NFA DFA RRG problem set
Question 1: NFA union construction
Below are descriptions of two NFAs N1 and N2.
Convert them to an NFA recognizing L(N1) U L(N2).
N1:
states = {a,b,c,d}
input_alphabet = {0,1}
start_state = a
accept_states = {a}
delta =
a,1 -> b;
b,1 -> c;
b, -> a;
c,0 -> c;
c, -> b;
d,1 -> {b,c};
d, -> a;
N2:
states = {e,f,g,h}
input_alphabet = {0,1}
start_state = h
accept_states = {e,f,g}
delta =
e,0 -> {f,g};
e, -> {e,h};
f,0 -> g;
f, -> g;
g,1 -> {f,h};
g, -> e;
h,0 -> {g,h};
question2 : NFA concatentation construction
Below are descriptions of two NFAs N1 and N2.

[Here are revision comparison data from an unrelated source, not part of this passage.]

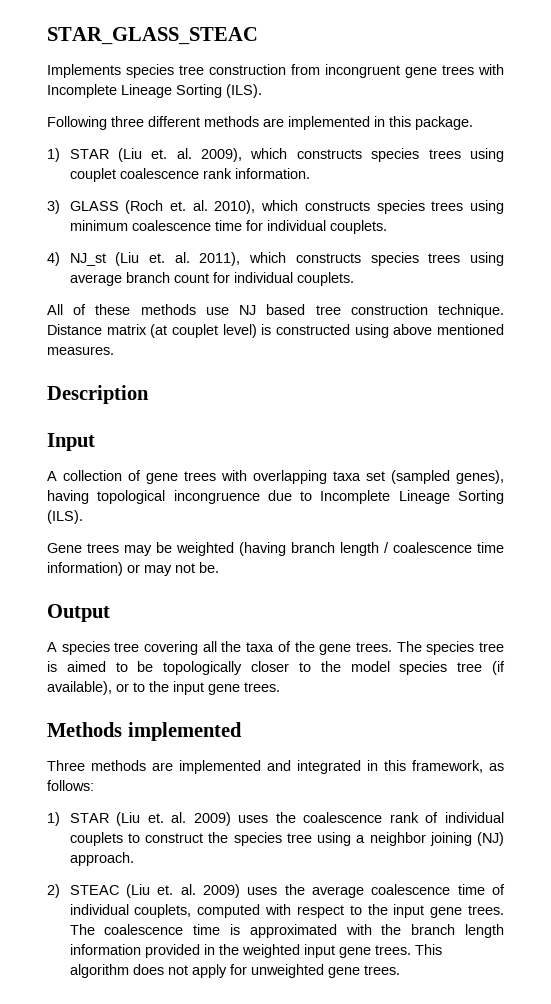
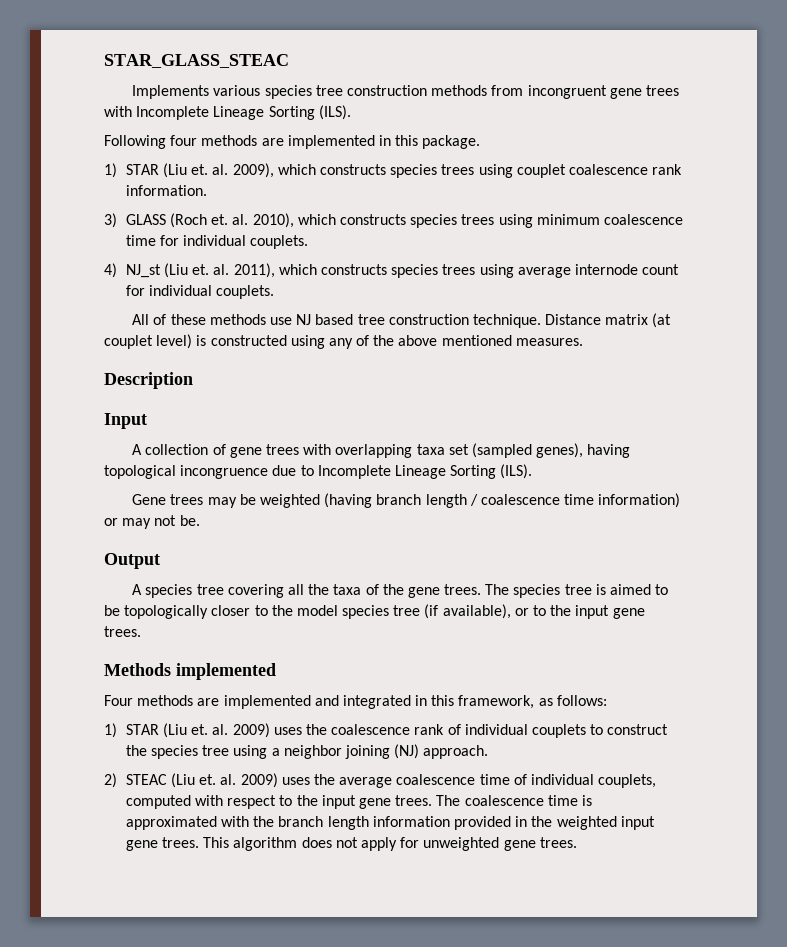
(121, 71) none -> [213,85,261,96] various
(286, 69) none -> [431,85,488,96] methods
[111,116,200,127] three different -> [170,135,198,146] four
[125,272,170,283] branch -> [574,264,638,275] internode
(389, 331) none -> [328,335,395,349] any of the
[47,760,85,771] Three -> [104,695,133,706] Four

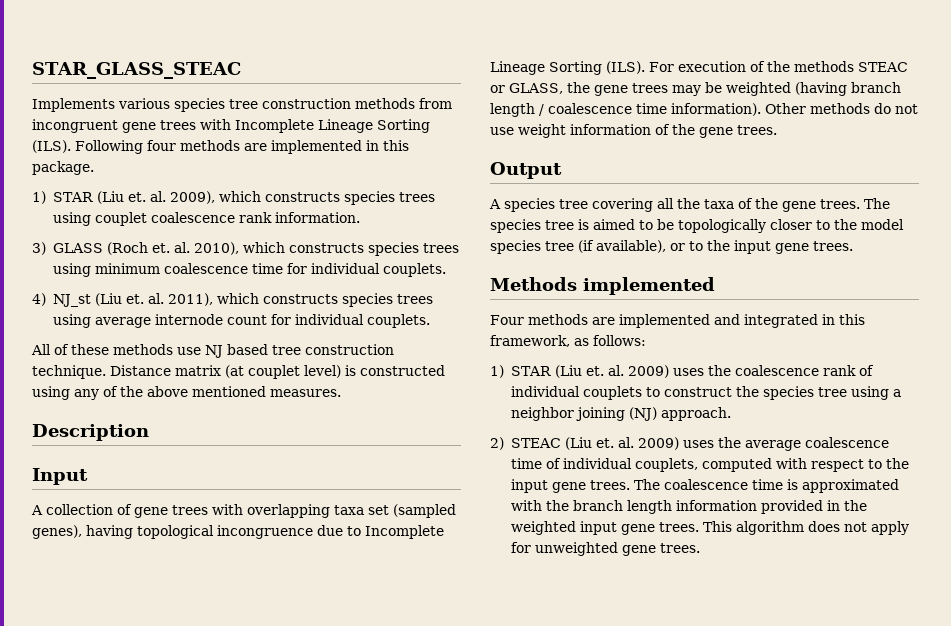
(351, 112) // -> (71, 146) none
[132,494,167,505] // Gene -> [649,61,908,72] [490,82,628,96] For execution of the methods STEAC or GLASS, the gene
[598,493,681,508] [104,515,200,529] information) or may not be. -> [671,103,918,116] [490,124,777,138] information). Other methods do not use weight information of the gene trees.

Convert them to an NFA recognizing L(N1)L(N2).
N1:
states = {a,b,c,d}
input_alphabet = {0,1}
start_state = d
accept_states = {a,b}
delta =
a,0 -> d;
a, -> b;
b,0 -> c;
b, -> b;
c,0 -> {a,c};
c, -> a;
d,0 -> {b,d};
d,1 -> d;
N2:
states = {e,f,g,h}
input_alphabet = {0,1}
start_state = e
accept_states = {f,g,h}
delta =
e,0 -> {e,f};
f,1 -> {f,g};
g,1 -> h;
g, -> e;
h,1 -> f;
h, -> f;
question 3:NFA star construction
Below are descriptions of an NFA N.
Convert them to an NFA recognizing L(N)*.
N:
states = {a,b,c,d}
input_alphabet = {0,1}
start_state = d
accept_states = {b}
delta =
a,0 -> {a,d};
a,1 -> {b,d};
b,0 -> a;
c,0 -> c;
c, -> a;
d,0 -> d;
d,1 -> a;
d, -> a;
question 4: regex to NFA
Below is a description of a Regular Expression R.

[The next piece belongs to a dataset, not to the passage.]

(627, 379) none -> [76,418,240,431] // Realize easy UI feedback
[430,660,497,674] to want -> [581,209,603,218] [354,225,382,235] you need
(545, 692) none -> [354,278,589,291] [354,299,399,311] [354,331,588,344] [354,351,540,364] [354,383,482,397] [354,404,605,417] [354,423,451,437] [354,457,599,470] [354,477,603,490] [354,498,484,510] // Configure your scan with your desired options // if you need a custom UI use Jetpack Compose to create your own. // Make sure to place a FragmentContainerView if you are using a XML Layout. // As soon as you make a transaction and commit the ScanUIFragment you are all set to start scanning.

Convert it to an NFA recognizing L(R).
R = ((1|01)|00)*
Question 5: NFA to DFA
Below is a description of an NFA N.
Convert it to a DFA recognizing L(N).
N:
states = {a,b,c}
input_alphabet = {0,1}
start_state = c
accept_states = {b,c}
delta =
a,0 -> a;
a, -> c;
b,1 -> c;
c,0 -> c;
c,1 -> b;
question 6: DFA to RRG
Below are descriptions of a DFA D.
Convert it to a right regular grammar (RRG) recognizing L(D) using the procedure described in lecture and in the textbook page 107). Submit your answer in a file with extension ‘.cfg’.
D:
states = {a,b,c,d,e,f,g,h}
input_alphabet = {0,1}
start_state = d
accept_states = {a,b,e,f,h}
delta =
a,0 -> f;
a,1 -> a;
b,0 -> h;
b,1 -> d;
c,0 -> c;
c,1 -> h;
d,0 -> h;
d,1 -> f;
e,0 -> c;
e,1 -> a;
f,0 -> g;
f,1 -> e;
g,0 -> d;
g,1 -> c;
h,0 -> b;
h,1 -> d;
question 7: DFA majority
Below are the descriptions of DFA D1, D2, and D3.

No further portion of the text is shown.